A 1960s-vintage art-house film by Chris Marker. It was remade as 12 Monkeys (which kicks ass in the cost factor), but doesn't have the visceral impact this black and white film still retains.

Link to entire Video provided by spiregrain:

http://video.google.com/videoplay?docid=5354377779883726771&hl=en

SPOILER ALERT- don't read this if you are planning to ever watch it.

The entire film consist of stills that fade into each other, with an anonymous narrator telling the story. The music and the narrator's tone, as well as a series of beautiful done B&W images, lets you create far more meaning than may actually exist in the film.

The only exception in the film, is one brief moment of actual movement, which by that very factor hits the viewer with a sledgehammer of meaning.

I had to watch this film in Film School and never forgot it. I imagine you have to speak French to really appreciate it, but even watching it with subtitles, it was powerful and disturbing because of the story.

Won a Cannes award.

"It goes farther because it is so reduced. Your imagination allows you to take it further."

~~ Scott Stark ~~

La Jetee is perhaps my favorite work of art. Ever. Why? It seems a near perfect merge of form and content.

The film is mostly comprised of black and white photographic stills. There is movement of the camera within the stills, however, only about three seconds of it is actually realtime movement. These moments relate to the search for transcendental experience. It strikes me they are profound because they occur during the love/sex scene. Though the main character travels through time during the narrative, these moments are the only ones in which he is in real time/our time.
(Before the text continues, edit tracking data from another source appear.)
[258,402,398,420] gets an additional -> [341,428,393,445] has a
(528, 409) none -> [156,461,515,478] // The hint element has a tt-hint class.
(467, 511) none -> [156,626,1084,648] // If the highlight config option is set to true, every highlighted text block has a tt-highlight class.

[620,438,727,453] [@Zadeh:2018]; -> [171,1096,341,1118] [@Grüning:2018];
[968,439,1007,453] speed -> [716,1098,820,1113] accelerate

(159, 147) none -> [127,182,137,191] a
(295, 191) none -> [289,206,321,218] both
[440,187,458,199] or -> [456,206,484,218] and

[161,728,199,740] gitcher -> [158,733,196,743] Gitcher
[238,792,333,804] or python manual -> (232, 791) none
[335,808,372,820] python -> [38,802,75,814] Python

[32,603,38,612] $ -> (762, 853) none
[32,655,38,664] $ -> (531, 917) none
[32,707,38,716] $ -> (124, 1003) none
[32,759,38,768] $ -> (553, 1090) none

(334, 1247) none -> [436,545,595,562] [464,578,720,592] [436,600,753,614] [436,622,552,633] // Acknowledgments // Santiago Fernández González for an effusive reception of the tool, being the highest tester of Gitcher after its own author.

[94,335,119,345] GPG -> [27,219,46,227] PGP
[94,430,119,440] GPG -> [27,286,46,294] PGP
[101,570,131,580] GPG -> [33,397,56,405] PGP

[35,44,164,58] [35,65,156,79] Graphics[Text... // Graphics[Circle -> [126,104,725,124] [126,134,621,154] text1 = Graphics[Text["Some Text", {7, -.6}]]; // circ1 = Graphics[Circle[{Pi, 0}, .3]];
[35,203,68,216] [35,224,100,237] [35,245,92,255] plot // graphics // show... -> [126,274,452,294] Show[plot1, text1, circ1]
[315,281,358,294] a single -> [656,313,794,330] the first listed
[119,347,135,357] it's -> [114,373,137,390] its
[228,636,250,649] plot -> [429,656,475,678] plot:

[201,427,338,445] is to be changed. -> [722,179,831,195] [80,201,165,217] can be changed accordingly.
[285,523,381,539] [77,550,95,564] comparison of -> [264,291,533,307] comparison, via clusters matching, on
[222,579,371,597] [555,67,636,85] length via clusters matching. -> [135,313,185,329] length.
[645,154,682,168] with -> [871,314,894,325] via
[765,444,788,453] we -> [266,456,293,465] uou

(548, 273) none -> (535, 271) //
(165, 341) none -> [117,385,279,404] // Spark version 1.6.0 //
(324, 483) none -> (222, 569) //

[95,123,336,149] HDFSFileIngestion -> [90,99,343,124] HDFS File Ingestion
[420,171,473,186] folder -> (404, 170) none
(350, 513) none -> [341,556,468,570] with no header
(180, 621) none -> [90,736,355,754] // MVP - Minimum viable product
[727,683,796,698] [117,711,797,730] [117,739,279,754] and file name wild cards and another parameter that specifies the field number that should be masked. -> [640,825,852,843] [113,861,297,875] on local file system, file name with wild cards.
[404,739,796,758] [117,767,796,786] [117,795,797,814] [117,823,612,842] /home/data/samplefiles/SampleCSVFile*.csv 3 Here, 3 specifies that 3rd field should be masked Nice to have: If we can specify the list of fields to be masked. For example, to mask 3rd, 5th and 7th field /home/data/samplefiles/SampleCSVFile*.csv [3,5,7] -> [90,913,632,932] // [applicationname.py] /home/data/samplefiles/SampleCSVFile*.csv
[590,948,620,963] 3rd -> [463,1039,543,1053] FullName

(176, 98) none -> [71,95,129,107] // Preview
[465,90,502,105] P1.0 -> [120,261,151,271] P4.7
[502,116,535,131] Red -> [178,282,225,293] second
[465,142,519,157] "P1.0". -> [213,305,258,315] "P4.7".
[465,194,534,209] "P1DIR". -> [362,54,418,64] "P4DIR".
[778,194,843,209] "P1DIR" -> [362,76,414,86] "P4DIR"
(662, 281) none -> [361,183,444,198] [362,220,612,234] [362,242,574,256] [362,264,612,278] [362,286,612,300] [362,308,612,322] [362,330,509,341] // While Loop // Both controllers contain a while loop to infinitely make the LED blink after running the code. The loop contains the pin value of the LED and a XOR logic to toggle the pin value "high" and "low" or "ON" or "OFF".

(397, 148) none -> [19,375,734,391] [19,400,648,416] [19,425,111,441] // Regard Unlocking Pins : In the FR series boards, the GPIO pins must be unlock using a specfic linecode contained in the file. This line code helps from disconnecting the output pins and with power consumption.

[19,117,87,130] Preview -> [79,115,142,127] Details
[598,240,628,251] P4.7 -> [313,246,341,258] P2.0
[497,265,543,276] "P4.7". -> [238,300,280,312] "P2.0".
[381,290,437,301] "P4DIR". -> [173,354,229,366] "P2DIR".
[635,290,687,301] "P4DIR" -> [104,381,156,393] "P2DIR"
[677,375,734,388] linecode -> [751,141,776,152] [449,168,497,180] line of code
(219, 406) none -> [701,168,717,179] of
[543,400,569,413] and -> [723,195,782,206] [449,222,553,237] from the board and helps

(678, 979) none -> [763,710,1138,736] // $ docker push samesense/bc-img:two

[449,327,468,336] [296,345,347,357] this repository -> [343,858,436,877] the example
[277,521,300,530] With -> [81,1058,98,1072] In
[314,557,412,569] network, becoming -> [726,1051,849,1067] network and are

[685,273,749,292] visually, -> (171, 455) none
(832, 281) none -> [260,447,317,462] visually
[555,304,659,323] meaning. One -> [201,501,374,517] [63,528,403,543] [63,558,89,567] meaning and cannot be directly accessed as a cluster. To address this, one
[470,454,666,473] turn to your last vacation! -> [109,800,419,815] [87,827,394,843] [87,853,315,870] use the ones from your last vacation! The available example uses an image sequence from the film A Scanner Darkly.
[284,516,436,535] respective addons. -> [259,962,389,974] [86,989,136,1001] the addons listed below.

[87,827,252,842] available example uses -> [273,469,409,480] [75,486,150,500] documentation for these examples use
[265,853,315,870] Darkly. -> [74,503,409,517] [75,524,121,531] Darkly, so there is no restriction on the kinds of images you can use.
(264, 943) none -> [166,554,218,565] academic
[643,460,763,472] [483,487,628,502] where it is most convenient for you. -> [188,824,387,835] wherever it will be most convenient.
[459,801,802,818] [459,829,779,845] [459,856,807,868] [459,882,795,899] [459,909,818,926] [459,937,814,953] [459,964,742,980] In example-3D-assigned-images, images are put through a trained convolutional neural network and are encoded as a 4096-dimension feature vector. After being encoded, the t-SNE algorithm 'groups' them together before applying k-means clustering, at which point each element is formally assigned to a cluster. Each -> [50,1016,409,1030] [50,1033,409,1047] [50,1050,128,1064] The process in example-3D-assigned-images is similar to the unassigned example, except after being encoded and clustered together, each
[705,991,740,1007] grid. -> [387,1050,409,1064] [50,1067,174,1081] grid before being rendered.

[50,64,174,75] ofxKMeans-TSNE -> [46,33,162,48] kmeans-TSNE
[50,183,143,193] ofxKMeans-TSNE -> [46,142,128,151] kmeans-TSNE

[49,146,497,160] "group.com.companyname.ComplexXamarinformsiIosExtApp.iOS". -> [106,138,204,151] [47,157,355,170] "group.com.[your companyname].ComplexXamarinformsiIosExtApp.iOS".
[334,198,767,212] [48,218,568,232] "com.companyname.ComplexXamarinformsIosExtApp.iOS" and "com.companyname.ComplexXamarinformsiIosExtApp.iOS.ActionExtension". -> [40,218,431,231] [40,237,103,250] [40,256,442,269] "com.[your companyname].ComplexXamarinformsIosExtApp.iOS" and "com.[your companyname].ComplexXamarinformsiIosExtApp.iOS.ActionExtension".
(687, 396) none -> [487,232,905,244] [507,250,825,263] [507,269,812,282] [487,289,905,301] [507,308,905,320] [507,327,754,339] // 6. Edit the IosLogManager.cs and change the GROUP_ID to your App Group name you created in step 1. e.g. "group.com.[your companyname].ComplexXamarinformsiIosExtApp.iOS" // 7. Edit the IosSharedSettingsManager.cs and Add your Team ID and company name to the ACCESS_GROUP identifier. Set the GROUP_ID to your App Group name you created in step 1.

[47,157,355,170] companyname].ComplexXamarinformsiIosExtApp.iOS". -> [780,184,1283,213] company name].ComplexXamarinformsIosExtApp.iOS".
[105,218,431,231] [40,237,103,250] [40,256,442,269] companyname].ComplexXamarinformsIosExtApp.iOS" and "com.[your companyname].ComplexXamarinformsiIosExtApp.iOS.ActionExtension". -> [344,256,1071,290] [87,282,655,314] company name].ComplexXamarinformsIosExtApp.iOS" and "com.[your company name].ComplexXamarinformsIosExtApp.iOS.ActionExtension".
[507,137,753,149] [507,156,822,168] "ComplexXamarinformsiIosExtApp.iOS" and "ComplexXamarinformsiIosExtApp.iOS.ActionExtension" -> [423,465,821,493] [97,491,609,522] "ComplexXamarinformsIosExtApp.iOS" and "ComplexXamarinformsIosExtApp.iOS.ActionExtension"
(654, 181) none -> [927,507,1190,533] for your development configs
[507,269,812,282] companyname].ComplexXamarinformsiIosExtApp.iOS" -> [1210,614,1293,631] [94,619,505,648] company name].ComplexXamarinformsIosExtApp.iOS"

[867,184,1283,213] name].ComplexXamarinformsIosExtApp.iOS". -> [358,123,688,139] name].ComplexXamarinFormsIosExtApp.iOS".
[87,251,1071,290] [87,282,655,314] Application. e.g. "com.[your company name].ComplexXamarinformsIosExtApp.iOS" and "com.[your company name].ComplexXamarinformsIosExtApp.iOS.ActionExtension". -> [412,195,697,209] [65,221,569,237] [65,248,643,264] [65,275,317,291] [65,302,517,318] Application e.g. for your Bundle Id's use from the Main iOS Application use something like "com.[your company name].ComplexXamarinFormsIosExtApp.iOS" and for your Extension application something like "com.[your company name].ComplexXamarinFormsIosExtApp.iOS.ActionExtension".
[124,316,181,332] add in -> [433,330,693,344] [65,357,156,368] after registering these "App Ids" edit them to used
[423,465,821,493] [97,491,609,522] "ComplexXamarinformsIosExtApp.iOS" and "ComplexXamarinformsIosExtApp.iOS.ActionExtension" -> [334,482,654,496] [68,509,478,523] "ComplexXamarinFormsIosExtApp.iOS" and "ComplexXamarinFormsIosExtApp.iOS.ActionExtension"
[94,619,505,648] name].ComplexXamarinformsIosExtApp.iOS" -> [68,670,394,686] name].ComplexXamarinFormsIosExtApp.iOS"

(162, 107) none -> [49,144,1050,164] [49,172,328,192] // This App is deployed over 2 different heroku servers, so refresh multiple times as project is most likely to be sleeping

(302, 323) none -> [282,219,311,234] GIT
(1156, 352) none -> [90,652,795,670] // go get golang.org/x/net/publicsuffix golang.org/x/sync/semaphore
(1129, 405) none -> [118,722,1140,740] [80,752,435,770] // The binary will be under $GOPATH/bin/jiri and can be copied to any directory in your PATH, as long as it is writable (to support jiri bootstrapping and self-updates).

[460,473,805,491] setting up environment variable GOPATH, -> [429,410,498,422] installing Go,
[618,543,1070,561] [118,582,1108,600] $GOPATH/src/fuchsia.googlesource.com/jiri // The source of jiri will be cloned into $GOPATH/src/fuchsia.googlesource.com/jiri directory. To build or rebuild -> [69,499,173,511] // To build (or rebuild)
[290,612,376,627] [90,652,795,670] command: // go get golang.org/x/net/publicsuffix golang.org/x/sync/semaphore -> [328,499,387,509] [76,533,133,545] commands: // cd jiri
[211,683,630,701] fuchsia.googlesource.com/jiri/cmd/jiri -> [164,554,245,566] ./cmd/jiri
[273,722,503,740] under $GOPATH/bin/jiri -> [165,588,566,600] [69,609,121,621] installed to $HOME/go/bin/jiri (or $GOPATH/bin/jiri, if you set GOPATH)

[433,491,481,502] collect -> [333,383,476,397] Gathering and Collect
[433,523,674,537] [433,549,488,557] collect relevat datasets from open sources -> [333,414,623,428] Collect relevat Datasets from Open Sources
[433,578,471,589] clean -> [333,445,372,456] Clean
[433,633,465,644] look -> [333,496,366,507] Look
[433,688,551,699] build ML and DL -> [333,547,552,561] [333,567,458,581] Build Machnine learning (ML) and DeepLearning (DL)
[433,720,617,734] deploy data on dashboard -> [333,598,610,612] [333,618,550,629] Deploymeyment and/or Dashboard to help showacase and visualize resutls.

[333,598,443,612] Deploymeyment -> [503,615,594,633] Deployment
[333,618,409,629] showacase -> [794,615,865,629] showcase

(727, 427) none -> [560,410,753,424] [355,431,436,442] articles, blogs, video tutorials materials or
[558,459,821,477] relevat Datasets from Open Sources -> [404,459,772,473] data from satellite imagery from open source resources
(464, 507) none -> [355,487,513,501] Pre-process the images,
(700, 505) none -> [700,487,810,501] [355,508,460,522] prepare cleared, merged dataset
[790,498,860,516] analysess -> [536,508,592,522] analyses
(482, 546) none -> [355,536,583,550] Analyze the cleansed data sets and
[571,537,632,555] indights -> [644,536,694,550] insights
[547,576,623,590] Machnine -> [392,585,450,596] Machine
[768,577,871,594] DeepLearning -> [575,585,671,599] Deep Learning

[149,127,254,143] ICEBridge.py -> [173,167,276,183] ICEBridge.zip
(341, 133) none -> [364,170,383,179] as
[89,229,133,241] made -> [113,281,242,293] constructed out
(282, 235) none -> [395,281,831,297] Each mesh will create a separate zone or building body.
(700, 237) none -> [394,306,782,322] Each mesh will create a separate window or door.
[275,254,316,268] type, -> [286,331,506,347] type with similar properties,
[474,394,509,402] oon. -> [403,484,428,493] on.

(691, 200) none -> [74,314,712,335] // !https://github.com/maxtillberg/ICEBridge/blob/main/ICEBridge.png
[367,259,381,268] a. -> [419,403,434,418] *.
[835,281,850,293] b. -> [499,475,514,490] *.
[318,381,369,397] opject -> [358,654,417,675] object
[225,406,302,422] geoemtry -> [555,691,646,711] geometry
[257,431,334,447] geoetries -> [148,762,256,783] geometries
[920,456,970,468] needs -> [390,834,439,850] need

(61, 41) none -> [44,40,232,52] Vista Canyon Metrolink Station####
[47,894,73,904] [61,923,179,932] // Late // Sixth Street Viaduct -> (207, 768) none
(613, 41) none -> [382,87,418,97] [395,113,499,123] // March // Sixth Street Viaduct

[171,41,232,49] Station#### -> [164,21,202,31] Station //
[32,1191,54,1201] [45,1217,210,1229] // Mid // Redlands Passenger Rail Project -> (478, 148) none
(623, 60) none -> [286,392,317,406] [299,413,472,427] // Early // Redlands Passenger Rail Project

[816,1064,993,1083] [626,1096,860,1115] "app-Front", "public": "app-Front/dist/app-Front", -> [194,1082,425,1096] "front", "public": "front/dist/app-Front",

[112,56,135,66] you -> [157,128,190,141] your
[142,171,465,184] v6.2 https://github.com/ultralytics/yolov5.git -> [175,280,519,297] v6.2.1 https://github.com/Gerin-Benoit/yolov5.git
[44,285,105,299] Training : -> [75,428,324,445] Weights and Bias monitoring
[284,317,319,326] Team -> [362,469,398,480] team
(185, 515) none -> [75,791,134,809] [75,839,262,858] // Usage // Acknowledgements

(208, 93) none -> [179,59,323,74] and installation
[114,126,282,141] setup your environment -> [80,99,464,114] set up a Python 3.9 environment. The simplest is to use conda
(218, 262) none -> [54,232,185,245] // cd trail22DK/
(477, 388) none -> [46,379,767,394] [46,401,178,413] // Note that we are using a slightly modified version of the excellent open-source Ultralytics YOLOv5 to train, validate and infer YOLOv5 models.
Some notes about my experience as an audience member… I travel with him (as him?) through space and time by watching. I grow accustomed to life being represented through static images (I might think: this is all the world around me is… like for the prisoners of Plato’s cave). This seems similar to the way I commonly experience memory. Then, I experience the love scene as moving (literally and emotionally). When I remember the film to myself later- images are burned into my mind… the same ones that caused him (within the narrative) to be selected for the experiments.

It *earns* the right to use movement, whereas most moving images take movement for granted.

The moments of movement are about transcendence, awakening, and experience. I am also noting that in these moments the female character looks at him, at the camera, and at us. This is a break from the rest of the movie… she is implicating the audience. Perhaps part of the magic is that she seems to become aware of us, the audience, as her lover. Going back to my experience: I get to be her lover. I get to experience the moment of transcendence within the sea of static images. In this moment I embody the protagonist. I connect with the woman although we too exist in different realities. Further: at the end of the film it is my death that I am watching. For the movie ends and I am no longer able to access that world.


(And a correction of the previous entry- it isn't the main character telling the story, but rather an anonymous narrator.)

There is also an English version. I was horrified at first but it turns out that Chris Marker likes the English version better. So, I suppose it's legit. Though it doesn't seem as beautiful to me (yeah, I romanticize the French language- it's true).